*** Begin section ***

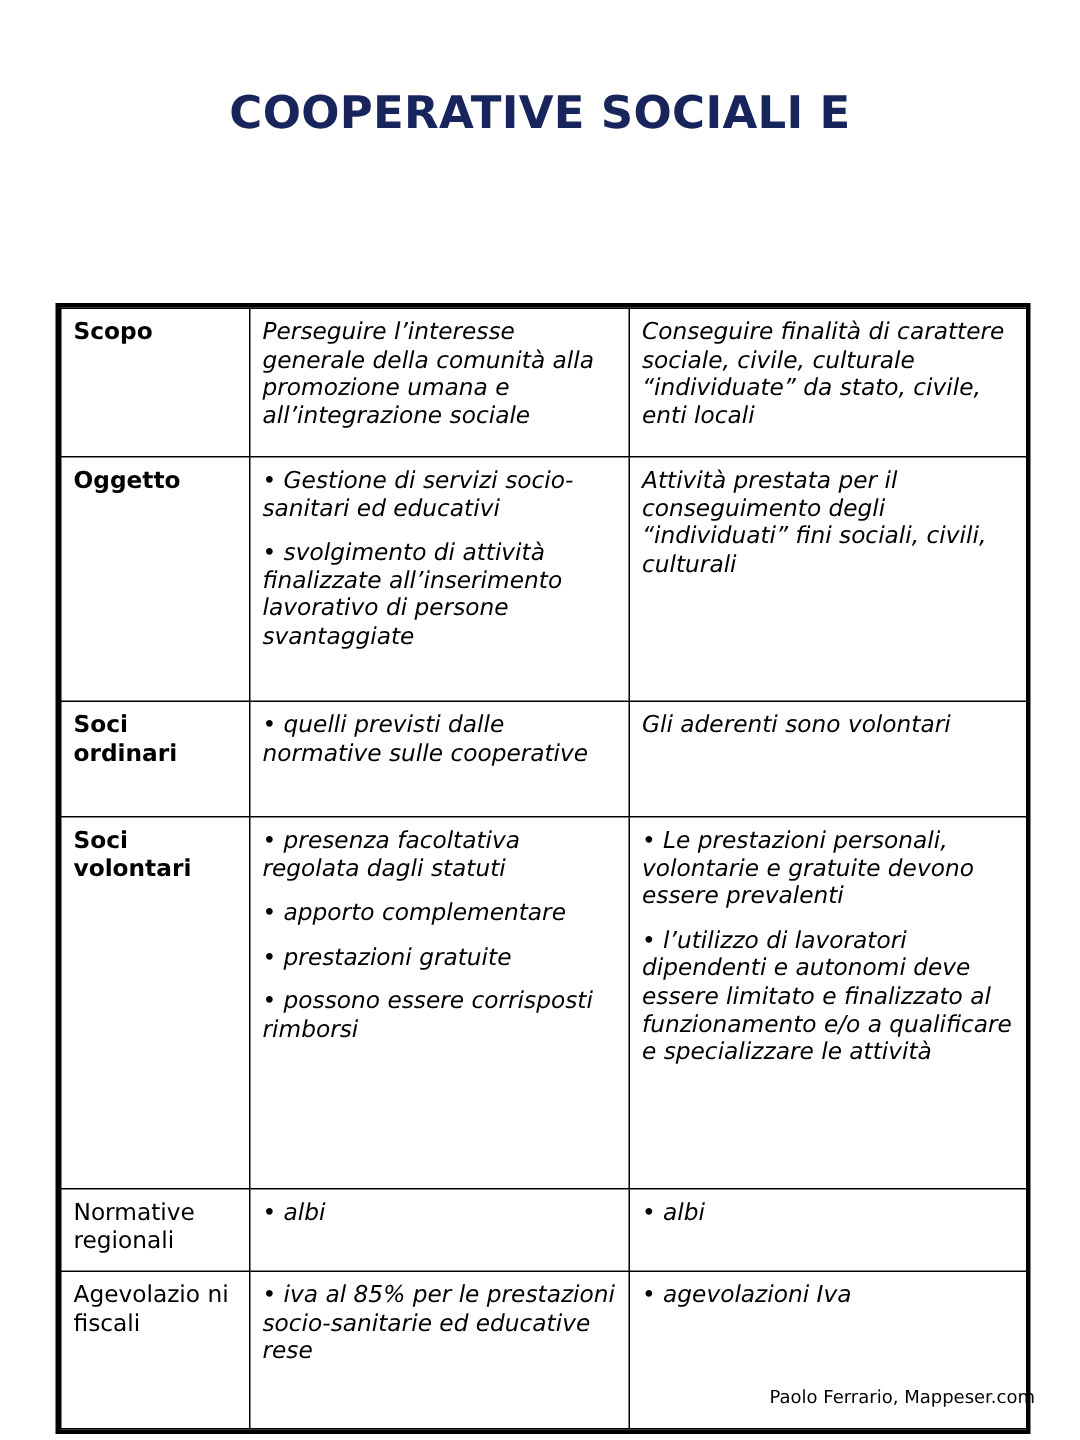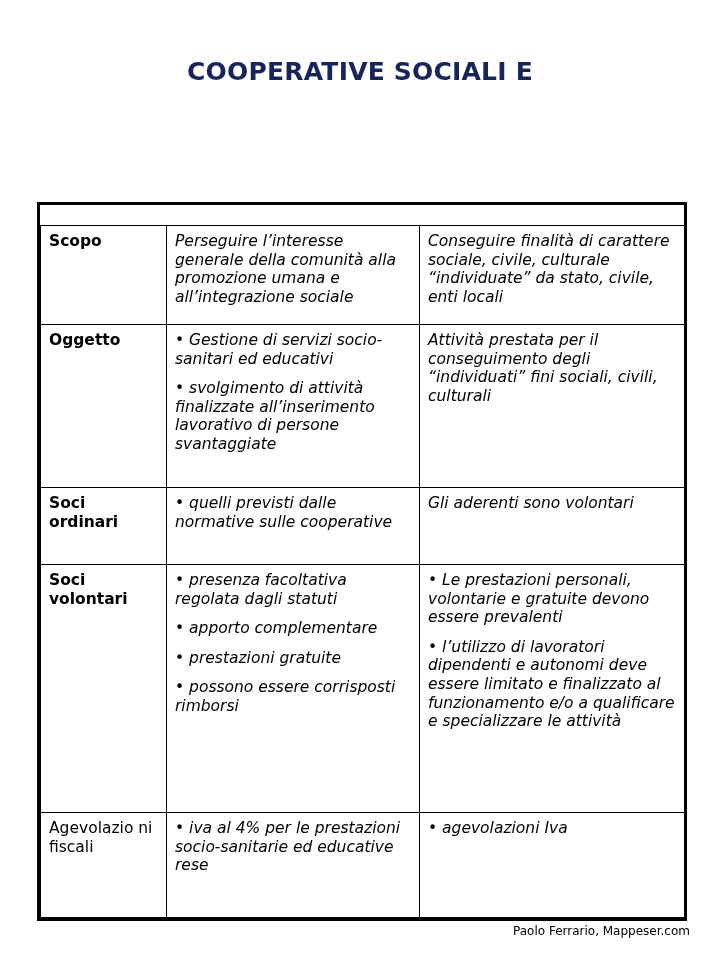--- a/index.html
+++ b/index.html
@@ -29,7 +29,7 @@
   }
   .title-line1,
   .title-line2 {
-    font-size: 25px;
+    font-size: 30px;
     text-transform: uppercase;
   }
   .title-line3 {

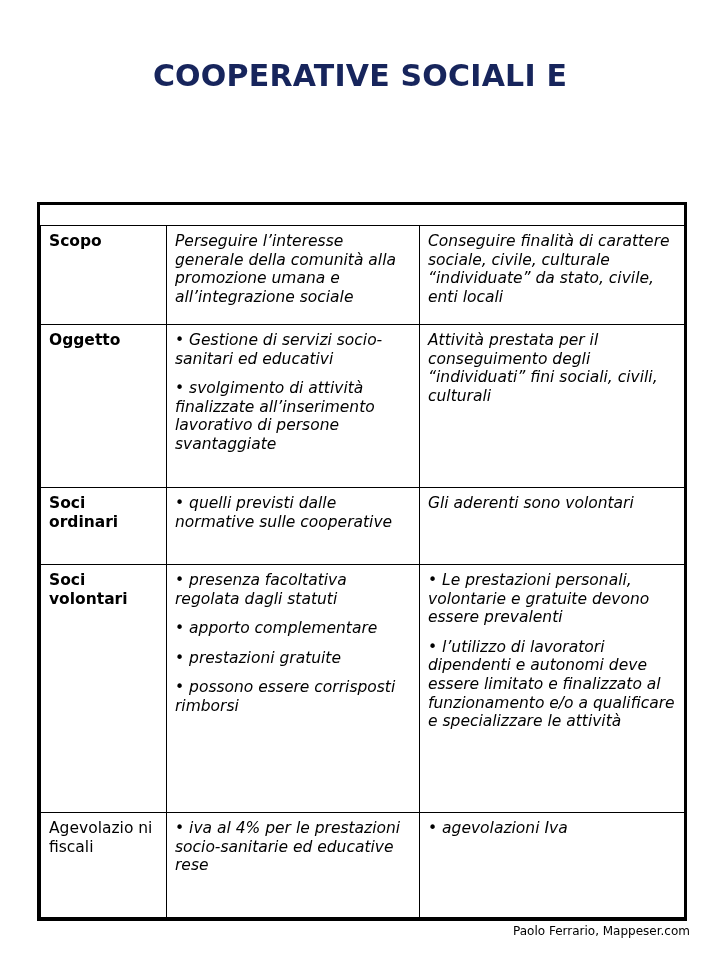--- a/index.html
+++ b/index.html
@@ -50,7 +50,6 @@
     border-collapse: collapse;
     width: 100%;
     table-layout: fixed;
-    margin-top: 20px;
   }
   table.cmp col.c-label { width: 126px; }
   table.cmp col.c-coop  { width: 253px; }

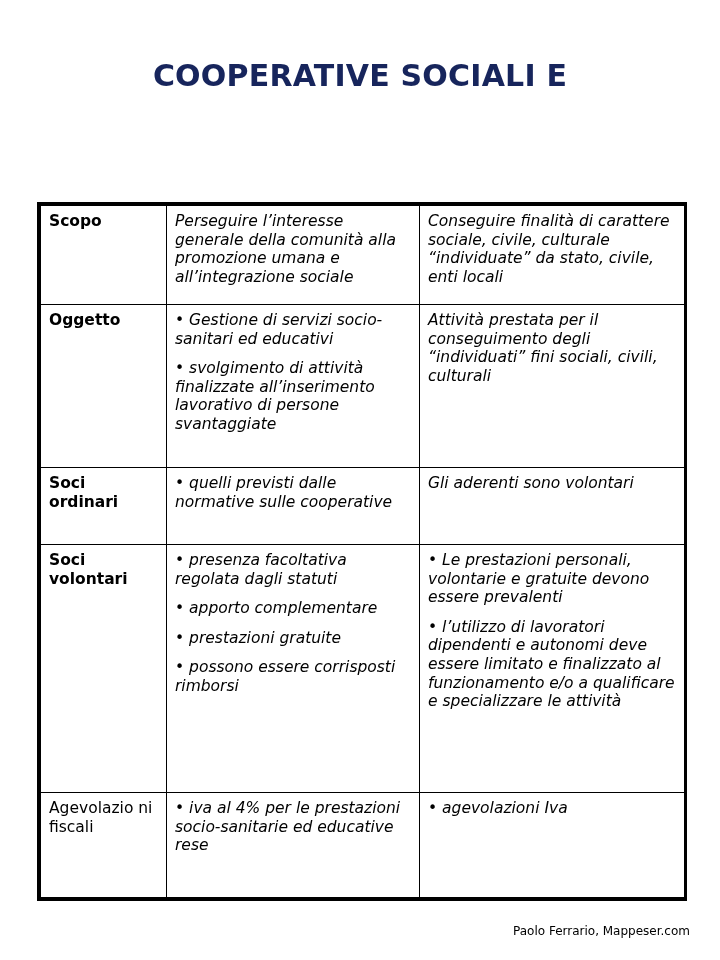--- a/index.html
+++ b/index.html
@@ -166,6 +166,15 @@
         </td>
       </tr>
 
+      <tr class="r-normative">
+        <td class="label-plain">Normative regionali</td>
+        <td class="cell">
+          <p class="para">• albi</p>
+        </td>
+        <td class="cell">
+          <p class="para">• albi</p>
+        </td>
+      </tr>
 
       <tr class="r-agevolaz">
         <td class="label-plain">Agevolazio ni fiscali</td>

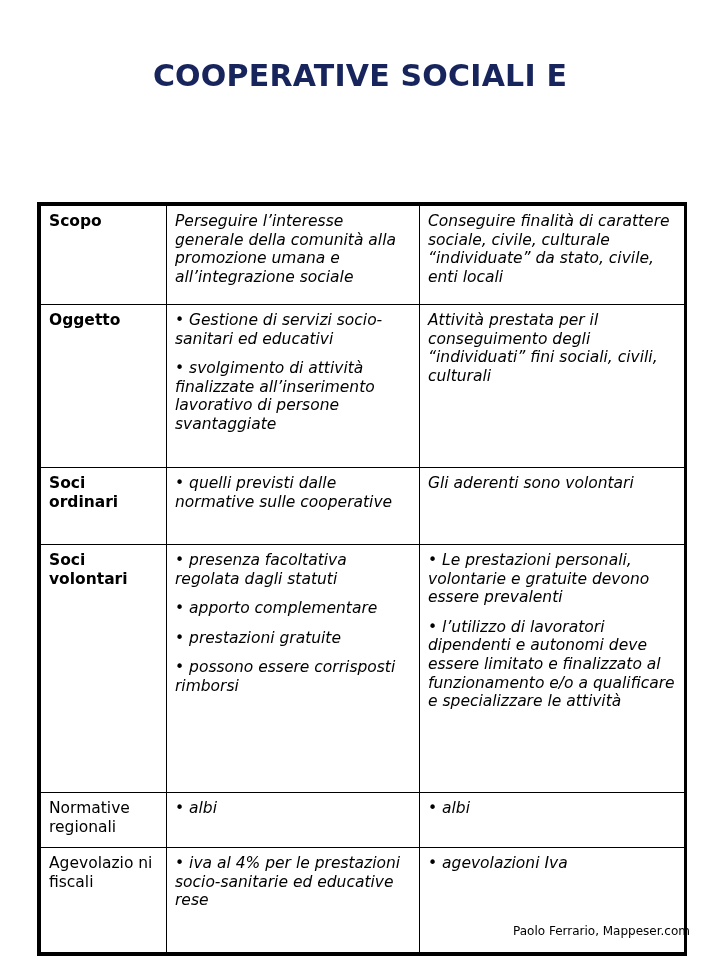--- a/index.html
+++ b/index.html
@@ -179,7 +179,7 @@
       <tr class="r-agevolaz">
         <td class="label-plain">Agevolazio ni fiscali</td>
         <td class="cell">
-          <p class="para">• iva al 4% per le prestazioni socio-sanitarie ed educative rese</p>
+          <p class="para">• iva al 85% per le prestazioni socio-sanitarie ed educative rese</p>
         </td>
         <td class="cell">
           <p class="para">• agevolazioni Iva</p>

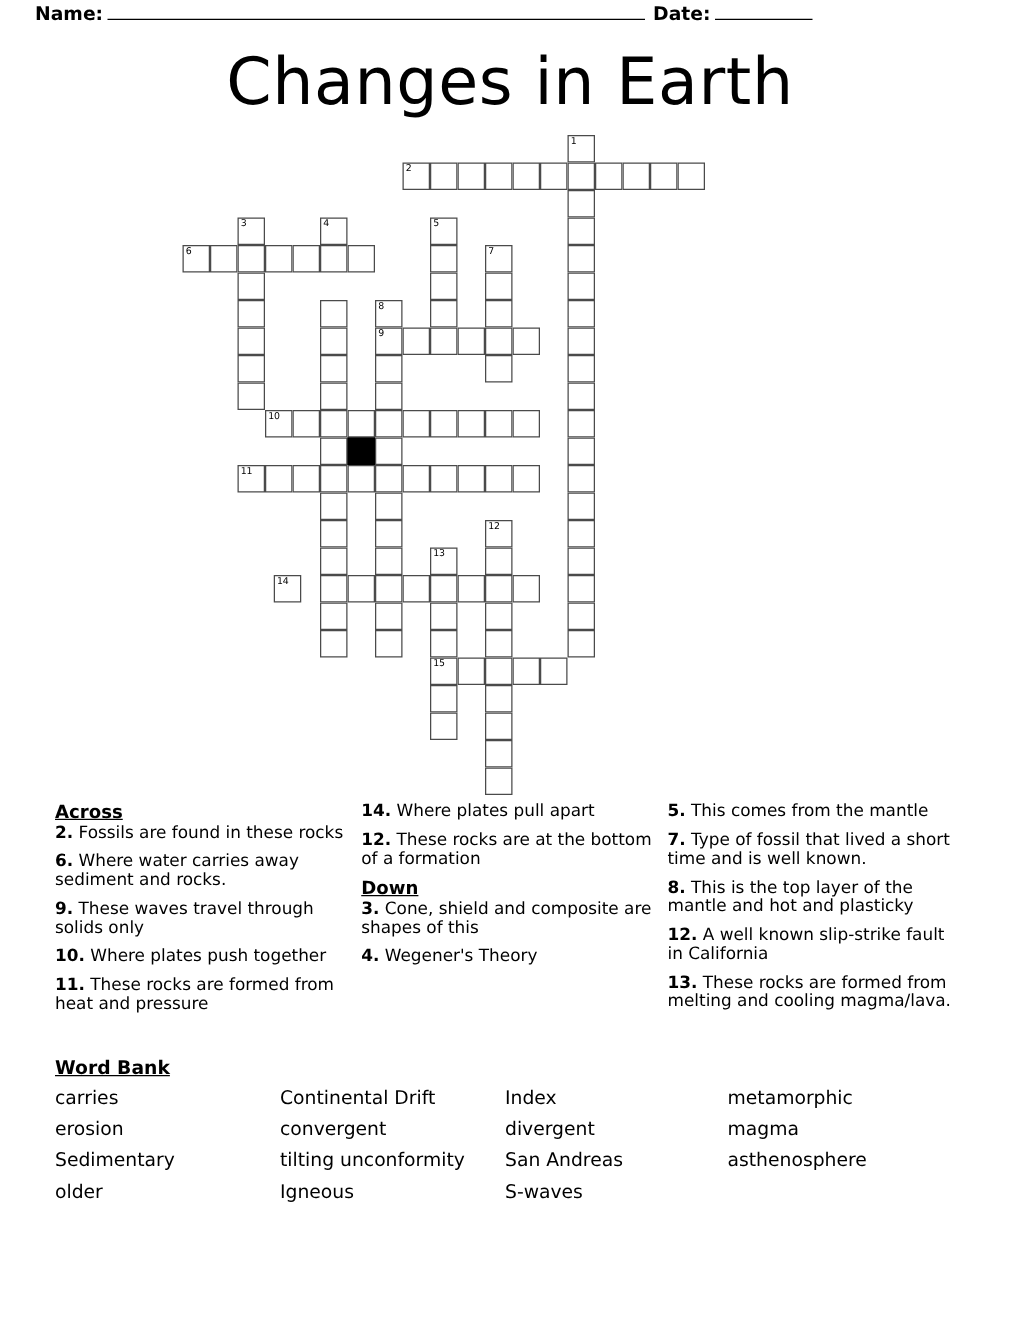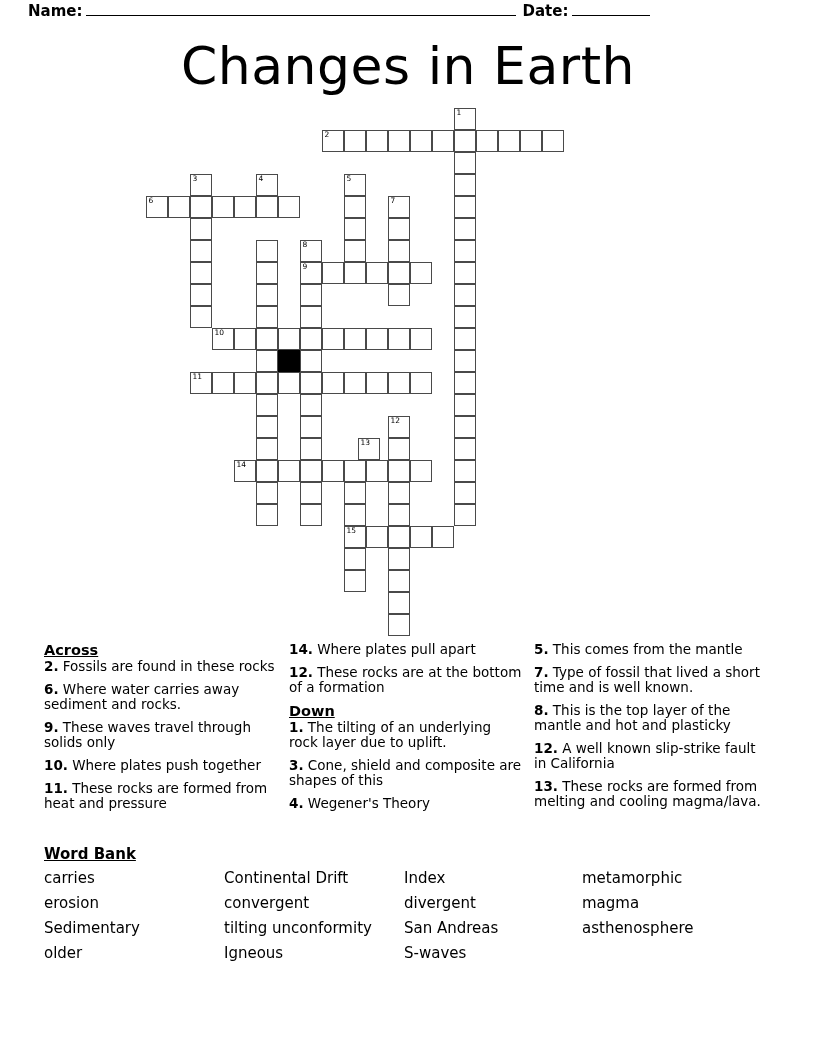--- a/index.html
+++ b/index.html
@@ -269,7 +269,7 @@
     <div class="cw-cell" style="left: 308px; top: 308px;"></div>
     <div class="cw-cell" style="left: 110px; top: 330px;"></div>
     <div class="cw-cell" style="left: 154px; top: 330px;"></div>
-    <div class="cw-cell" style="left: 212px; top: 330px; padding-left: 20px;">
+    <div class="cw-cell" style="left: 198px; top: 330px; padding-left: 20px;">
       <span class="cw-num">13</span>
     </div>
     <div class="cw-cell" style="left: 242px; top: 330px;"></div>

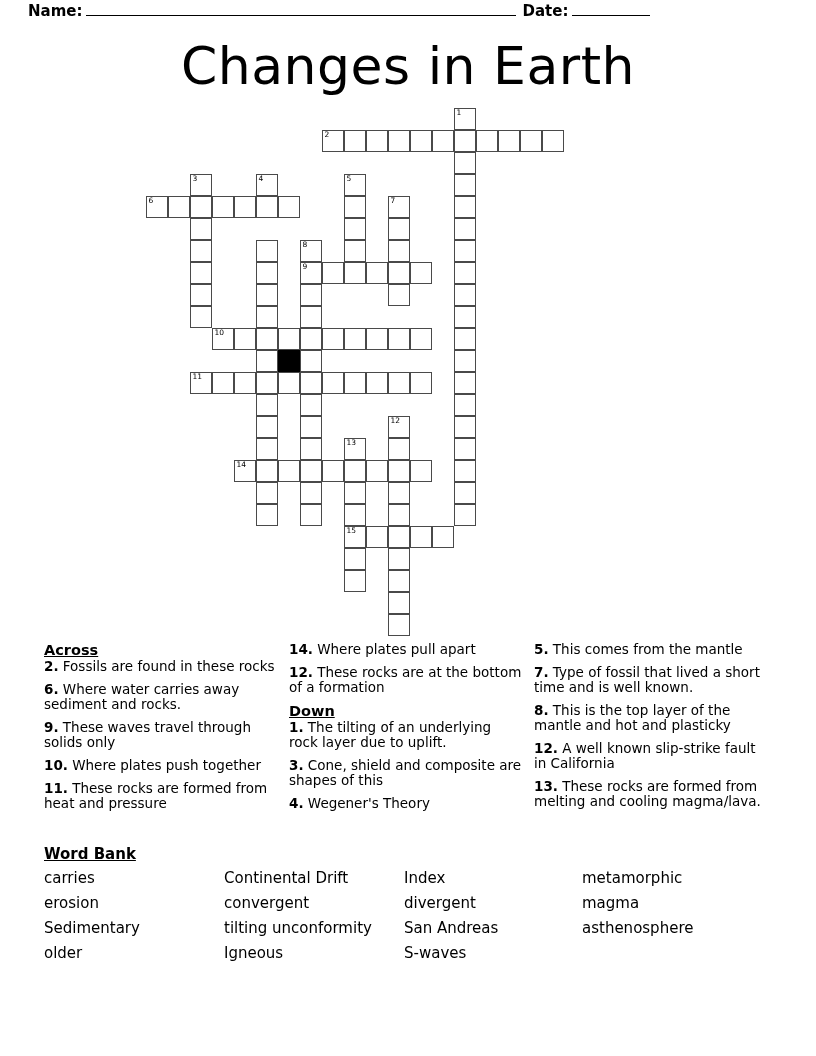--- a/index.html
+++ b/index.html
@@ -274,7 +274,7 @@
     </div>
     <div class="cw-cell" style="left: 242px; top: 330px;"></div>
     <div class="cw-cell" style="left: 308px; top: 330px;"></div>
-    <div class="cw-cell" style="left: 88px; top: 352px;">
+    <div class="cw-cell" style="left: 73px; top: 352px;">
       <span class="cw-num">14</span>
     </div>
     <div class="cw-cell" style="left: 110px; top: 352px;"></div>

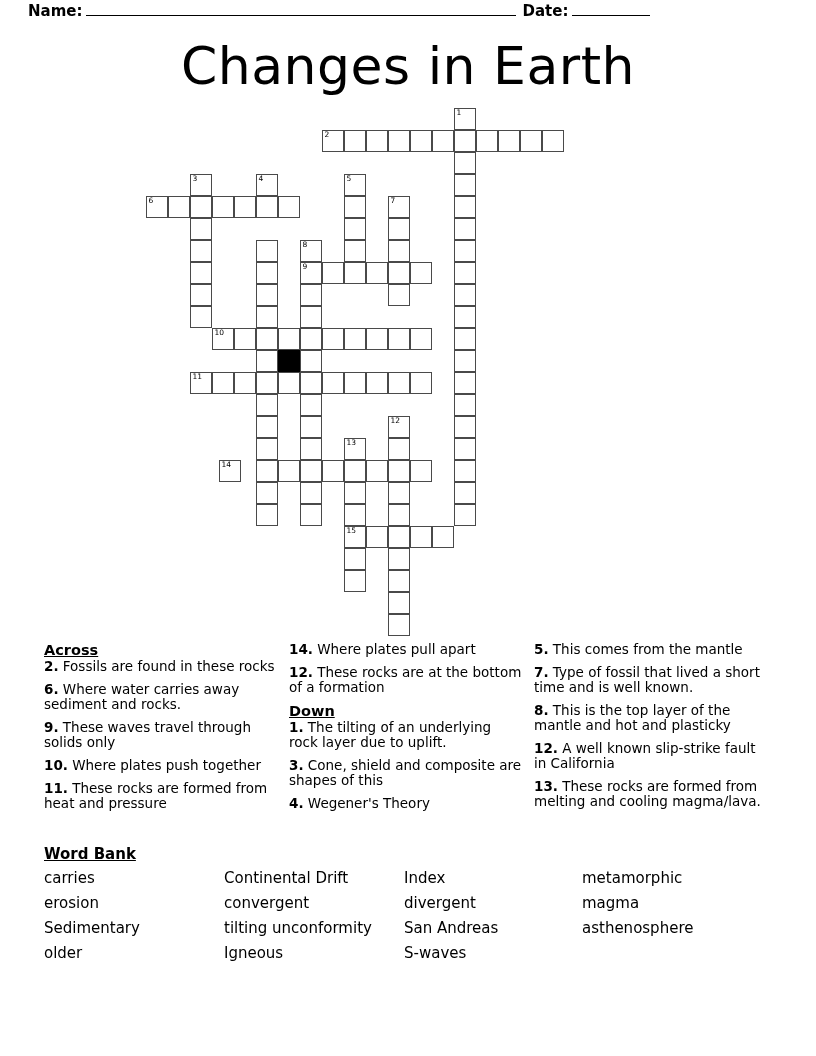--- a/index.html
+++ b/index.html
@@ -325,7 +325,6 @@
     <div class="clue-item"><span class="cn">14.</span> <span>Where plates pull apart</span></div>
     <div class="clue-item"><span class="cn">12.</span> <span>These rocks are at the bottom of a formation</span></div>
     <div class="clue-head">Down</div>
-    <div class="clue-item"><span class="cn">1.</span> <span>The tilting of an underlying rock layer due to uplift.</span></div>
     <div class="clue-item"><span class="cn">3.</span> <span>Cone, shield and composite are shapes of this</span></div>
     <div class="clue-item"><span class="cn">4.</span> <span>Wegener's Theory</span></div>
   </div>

*** End section ***

Your objective - A word-for-word copy of all the data, without pictures, is the expected output.

Written response -
--- a/index.html
+++ b/index.html
@@ -29,7 +29,7 @@
   }
   .title-line1,
   .title-line2 {
-    font-size: 25px;
+    font-size: 30px;
     text-transform: uppercase;
   }
   .title-line3 {

--- a/index.html
+++ b/index.html
@@ -50,7 +50,6 @@
     border-collapse: collapse;
     width: 100%;
     table-layout: fixed;
-    margin-top: 20px;
   }
   table.cmp col.c-label { width: 126px; }
   table.cmp col.c-coop  { width: 253px; }

--- a/index.html
+++ b/index.html
@@ -166,6 +166,15 @@
         </td>
       </tr>
 
+      <tr class="r-normative">
+        <td class="label-plain">Normative regionali</td>
+        <td class="cell">
+          <p class="para">• albi</p>
+        </td>
+        <td class="cell">
+          <p class="para">• albi</p>
+        </td>
+      </tr>
 
       <tr class="r-agevolaz">
         <td class="label-plain">Agevolazio ni fiscali</td>

--- a/index.html
+++ b/index.html
@@ -179,7 +179,7 @@
       <tr class="r-agevolaz">
         <td class="label-plain">Agevolazio ni fiscali</td>
         <td class="cell">
-          <p class="para">• iva al 4% per le prestazioni socio-sanitarie ed educative rese</p>
+          <p class="para">• iva al 85% per le prestazioni socio-sanitarie ed educative rese</p>
         </td>
         <td class="cell">
           <p class="para">• agevolazioni Iva</p>

--- a/index.html
+++ b/index.html
@@ -269,7 +269,7 @@
     <div class="cw-cell" style="left: 308px; top: 308px;"></div>
     <div class="cw-cell" style="left: 110px; top: 330px;"></div>
     <div class="cw-cell" style="left: 154px; top: 330px;"></div>
-    <div class="cw-cell" style="left: 212px; top: 330px; padding-left: 20px;">
+    <div class="cw-cell" style="left: 198px; top: 330px; padding-left: 20px;">
       <span class="cw-num">13</span>
     </div>
     <div class="cw-cell" style="left: 242px; top: 330px;"></div>

--- a/index.html
+++ b/index.html
@@ -274,7 +274,7 @@
     </div>
     <div class="cw-cell" style="left: 242px; top: 330px;"></div>
     <div class="cw-cell" style="left: 308px; top: 330px;"></div>
-    <div class="cw-cell" style="left: 88px; top: 352px;">
+    <div class="cw-cell" style="left: 73px; top: 352px;">
       <span class="cw-num">14</span>
     </div>
     <div class="cw-cell" style="left: 110px; top: 352px;"></div>

--- a/index.html
+++ b/index.html
@@ -325,7 +325,6 @@
     <div class="clue-item"><span class="cn">14.</span> <span>Where plates pull apart</span></div>
     <div class="clue-item"><span class="cn">12.</span> <span>These rocks are at the bottom of a formation</span></div>
     <div class="clue-head">Down</div>
-    <div class="clue-item"><span class="cn">1.</span> <span>The tilting of an underlying rock layer due to uplift.</span></div>
     <div class="clue-item"><span class="cn">3.</span> <span>Cone, shield and composite are shapes of this</span></div>
     <div class="clue-item"><span class="cn">4.</span> <span>Wegener's Theory</span></div>
   </div>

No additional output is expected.